:: EXERCISE MATERIALS ::
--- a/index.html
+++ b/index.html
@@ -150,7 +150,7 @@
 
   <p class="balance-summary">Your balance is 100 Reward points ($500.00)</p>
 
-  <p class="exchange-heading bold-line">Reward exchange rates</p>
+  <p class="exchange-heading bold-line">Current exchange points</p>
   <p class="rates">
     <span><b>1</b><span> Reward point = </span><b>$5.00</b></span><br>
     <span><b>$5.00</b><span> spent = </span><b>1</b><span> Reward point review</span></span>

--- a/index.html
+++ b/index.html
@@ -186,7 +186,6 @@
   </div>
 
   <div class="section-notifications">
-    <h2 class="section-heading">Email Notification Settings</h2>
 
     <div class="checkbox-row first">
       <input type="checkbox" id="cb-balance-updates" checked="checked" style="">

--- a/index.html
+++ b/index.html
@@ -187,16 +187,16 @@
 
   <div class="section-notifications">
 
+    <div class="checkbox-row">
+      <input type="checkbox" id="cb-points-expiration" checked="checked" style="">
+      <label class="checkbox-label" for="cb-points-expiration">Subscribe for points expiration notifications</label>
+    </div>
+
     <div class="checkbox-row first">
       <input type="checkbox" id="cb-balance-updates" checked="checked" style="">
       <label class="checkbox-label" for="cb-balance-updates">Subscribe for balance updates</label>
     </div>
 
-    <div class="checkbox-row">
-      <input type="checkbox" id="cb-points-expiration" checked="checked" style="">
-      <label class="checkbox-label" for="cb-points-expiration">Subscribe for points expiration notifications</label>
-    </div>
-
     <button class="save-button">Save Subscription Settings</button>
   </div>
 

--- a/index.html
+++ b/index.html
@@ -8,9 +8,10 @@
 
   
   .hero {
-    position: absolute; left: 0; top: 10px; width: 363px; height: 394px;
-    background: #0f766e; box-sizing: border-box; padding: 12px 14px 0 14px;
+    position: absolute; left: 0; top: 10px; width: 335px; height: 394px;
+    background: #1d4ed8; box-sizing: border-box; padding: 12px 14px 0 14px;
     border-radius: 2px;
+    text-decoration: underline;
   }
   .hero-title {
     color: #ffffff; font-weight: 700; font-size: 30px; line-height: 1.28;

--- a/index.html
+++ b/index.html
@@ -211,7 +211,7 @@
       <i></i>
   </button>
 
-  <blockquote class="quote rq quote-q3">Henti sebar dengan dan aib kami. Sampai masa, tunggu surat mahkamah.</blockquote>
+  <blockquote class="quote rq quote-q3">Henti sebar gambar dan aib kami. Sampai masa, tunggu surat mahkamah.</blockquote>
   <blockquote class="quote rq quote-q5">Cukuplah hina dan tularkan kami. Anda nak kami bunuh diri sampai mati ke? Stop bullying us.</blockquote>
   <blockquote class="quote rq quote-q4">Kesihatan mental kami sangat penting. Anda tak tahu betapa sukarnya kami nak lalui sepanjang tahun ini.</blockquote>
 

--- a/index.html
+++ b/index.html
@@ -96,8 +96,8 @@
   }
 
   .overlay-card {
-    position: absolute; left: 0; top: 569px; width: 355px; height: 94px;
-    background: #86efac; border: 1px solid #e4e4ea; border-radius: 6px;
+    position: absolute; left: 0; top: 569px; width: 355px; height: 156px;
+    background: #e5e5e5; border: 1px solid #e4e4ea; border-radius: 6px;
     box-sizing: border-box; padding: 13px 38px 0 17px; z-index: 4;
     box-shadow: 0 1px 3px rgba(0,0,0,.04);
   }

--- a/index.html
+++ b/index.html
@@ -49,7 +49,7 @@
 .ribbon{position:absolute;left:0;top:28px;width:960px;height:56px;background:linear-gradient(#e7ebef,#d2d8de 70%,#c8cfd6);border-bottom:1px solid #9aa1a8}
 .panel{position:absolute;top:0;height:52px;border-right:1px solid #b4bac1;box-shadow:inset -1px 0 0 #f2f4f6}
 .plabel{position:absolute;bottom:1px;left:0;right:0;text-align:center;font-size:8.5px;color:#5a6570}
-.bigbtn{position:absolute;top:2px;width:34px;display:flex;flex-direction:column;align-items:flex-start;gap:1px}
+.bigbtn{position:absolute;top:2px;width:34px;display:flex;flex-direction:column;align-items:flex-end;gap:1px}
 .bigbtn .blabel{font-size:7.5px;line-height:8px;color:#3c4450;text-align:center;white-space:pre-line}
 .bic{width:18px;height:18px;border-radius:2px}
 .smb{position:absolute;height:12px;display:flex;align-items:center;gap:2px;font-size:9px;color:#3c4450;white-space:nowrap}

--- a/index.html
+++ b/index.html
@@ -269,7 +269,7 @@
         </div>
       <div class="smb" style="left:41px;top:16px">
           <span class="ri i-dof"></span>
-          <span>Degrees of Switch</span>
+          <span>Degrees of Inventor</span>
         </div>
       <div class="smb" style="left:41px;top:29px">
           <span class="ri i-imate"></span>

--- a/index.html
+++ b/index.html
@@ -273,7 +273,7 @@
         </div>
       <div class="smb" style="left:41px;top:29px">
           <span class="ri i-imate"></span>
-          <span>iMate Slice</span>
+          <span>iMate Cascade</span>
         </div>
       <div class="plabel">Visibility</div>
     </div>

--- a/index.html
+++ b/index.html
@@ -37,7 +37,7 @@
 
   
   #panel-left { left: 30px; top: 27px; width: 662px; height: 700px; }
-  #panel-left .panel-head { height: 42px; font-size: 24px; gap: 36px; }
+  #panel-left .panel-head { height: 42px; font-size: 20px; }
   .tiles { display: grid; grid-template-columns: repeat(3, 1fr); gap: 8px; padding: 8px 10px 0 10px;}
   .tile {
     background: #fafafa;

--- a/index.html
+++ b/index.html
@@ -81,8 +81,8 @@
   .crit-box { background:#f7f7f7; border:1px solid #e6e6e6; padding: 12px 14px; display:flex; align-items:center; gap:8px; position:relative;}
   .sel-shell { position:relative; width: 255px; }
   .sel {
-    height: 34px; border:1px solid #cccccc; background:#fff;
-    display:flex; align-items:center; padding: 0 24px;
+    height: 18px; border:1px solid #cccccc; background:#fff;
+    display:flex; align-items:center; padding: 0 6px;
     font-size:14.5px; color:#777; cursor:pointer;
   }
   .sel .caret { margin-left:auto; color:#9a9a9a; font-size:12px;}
:::
**ASSIGNED TASK**
The answer should repeat every line of the listing exactly.

**ANSWER FOR THIS EXERCISE**
--- a/index.html
+++ b/index.html
@@ -150,7 +150,7 @@
 
   <p class="balance-summary">Your balance is 100 Reward points ($500.00)</p>
 
-  <p class="exchange-heading bold-line">Reward exchange rates</p>
+  <p class="exchange-heading bold-line">Current exchange points</p>
   <p class="rates">
     <span><b>1</b><span> Reward point = </span><b>$5.00</b></span><br>
     <span><b>$5.00</b><span> spent = </span><b>1</b><span> Reward point review</span></span>

--- a/index.html
+++ b/index.html
@@ -186,7 +186,6 @@
   </div>
 
   <div class="section-notifications">
-    <h2 class="section-heading">Email Notification Settings</h2>
 
     <div class="checkbox-row first">
       <input type="checkbox" id="cb-balance-updates" checked="checked" style="">

--- a/index.html
+++ b/index.html
@@ -187,16 +187,16 @@
 
   <div class="section-notifications">
 
+    <div class="checkbox-row">
+      <input type="checkbox" id="cb-points-expiration" checked="checked" style="">
+      <label class="checkbox-label" for="cb-points-expiration">Subscribe for points expiration notifications</label>
+    </div>
+
     <div class="checkbox-row first">
       <input type="checkbox" id="cb-balance-updates" checked="checked" style="">
       <label class="checkbox-label" for="cb-balance-updates">Subscribe for balance updates</label>
     </div>
 
-    <div class="checkbox-row">
-      <input type="checkbox" id="cb-points-expiration" checked="checked" style="">
-      <label class="checkbox-label" for="cb-points-expiration">Subscribe for points expiration notifications</label>
-    </div>
-
     <button class="save-button">Save Subscription Settings</button>
   </div>
 

--- a/index.html
+++ b/index.html
@@ -8,9 +8,10 @@
 
   
   .hero {
-    position: absolute; left: 0; top: 10px; width: 363px; height: 394px;
-    background: #0f766e; box-sizing: border-box; padding: 12px 14px 0 14px;
+    position: absolute; left: 0; top: 10px; width: 335px; height: 394px;
+    background: #1d4ed8; box-sizing: border-box; padding: 12px 14px 0 14px;
     border-radius: 2px;
+    text-decoration: underline;
   }
   .hero-title {
     color: #ffffff; font-weight: 700; font-size: 30px; line-height: 1.28;

--- a/index.html
+++ b/index.html
@@ -211,7 +211,7 @@
       <i></i>
   </button>
 
-  <blockquote class="quote rq quote-q3">Henti sebar dengan dan aib kami. Sampai masa, tunggu surat mahkamah.</blockquote>
+  <blockquote class="quote rq quote-q3">Henti sebar gambar dan aib kami. Sampai masa, tunggu surat mahkamah.</blockquote>
   <blockquote class="quote rq quote-q5">Cukuplah hina dan tularkan kami. Anda nak kami bunuh diri sampai mati ke? Stop bullying us.</blockquote>
   <blockquote class="quote rq quote-q4">Kesihatan mental kami sangat penting. Anda tak tahu betapa sukarnya kami nak lalui sepanjang tahun ini.</blockquote>
 

--- a/index.html
+++ b/index.html
@@ -96,8 +96,8 @@
   }
 
   .overlay-card {
-    position: absolute; left: 0; top: 569px; width: 355px; height: 94px;
-    background: #86efac; border: 1px solid #e4e4ea; border-radius: 6px;
+    position: absolute; left: 0; top: 569px; width: 355px; height: 156px;
+    background: #e5e5e5; border: 1px solid #e4e4ea; border-radius: 6px;
     box-sizing: border-box; padding: 13px 38px 0 17px; z-index: 4;
     box-shadow: 0 1px 3px rgba(0,0,0,.04);
   }

--- a/index.html
+++ b/index.html
@@ -49,7 +49,7 @@
 .ribbon{position:absolute;left:0;top:28px;width:960px;height:56px;background:linear-gradient(#e7ebef,#d2d8de 70%,#c8cfd6);border-bottom:1px solid #9aa1a8}
 .panel{position:absolute;top:0;height:52px;border-right:1px solid #b4bac1;box-shadow:inset -1px 0 0 #f2f4f6}
 .plabel{position:absolute;bottom:1px;left:0;right:0;text-align:center;font-size:8.5px;color:#5a6570}
-.bigbtn{position:absolute;top:2px;width:34px;display:flex;flex-direction:column;align-items:flex-start;gap:1px}
+.bigbtn{position:absolute;top:2px;width:34px;display:flex;flex-direction:column;align-items:flex-end;gap:1px}
 .bigbtn .blabel{font-size:7.5px;line-height:8px;color:#3c4450;text-align:center;white-space:pre-line}
 .bic{width:18px;height:18px;border-radius:2px}
 .smb{position:absolute;height:12px;display:flex;align-items:center;gap:2px;font-size:9px;color:#3c4450;white-space:nowrap}

--- a/index.html
+++ b/index.html
@@ -269,7 +269,7 @@
         </div>
       <div class="smb" style="left:41px;top:16px">
           <span class="ri i-dof"></span>
-          <span>Degrees of Switch</span>
+          <span>Degrees of Inventor</span>
         </div>
       <div class="smb" style="left:41px;top:29px">
           <span class="ri i-imate"></span>

--- a/index.html
+++ b/index.html
@@ -273,7 +273,7 @@
         </div>
       <div class="smb" style="left:41px;top:29px">
           <span class="ri i-imate"></span>
-          <span>iMate Slice</span>
+          <span>iMate Cascade</span>
         </div>
       <div class="plabel">Visibility</div>
     </div>

--- a/index.html
+++ b/index.html
@@ -37,7 +37,7 @@
 
   
   #panel-left { left: 30px; top: 27px; width: 662px; height: 700px; }
-  #panel-left .panel-head { height: 42px; font-size: 24px; gap: 36px; }
+  #panel-left .panel-head { height: 42px; font-size: 20px; }
   .tiles { display: grid; grid-template-columns: repeat(3, 1fr); gap: 8px; padding: 8px 10px 0 10px;}
   .tile {
     background: #fafafa;

--- a/index.html
+++ b/index.html
@@ -81,8 +81,8 @@
   .crit-box { background:#f7f7f7; border:1px solid #e6e6e6; padding: 12px 14px; display:flex; align-items:center; gap:8px; position:relative;}
   .sel-shell { position:relative; width: 255px; }
   .sel {
-    height: 34px; border:1px solid #cccccc; background:#fff;
-    display:flex; align-items:center; padding: 0 24px;
+    height: 18px; border:1px solid #cccccc; background:#fff;
+    display:flex; align-items:center; padding: 0 6px;
     font-size:14.5px; color:#777; cursor:pointer;
   }
   .sel .caret { margin-left:auto; color:#9a9a9a; font-size:12px;}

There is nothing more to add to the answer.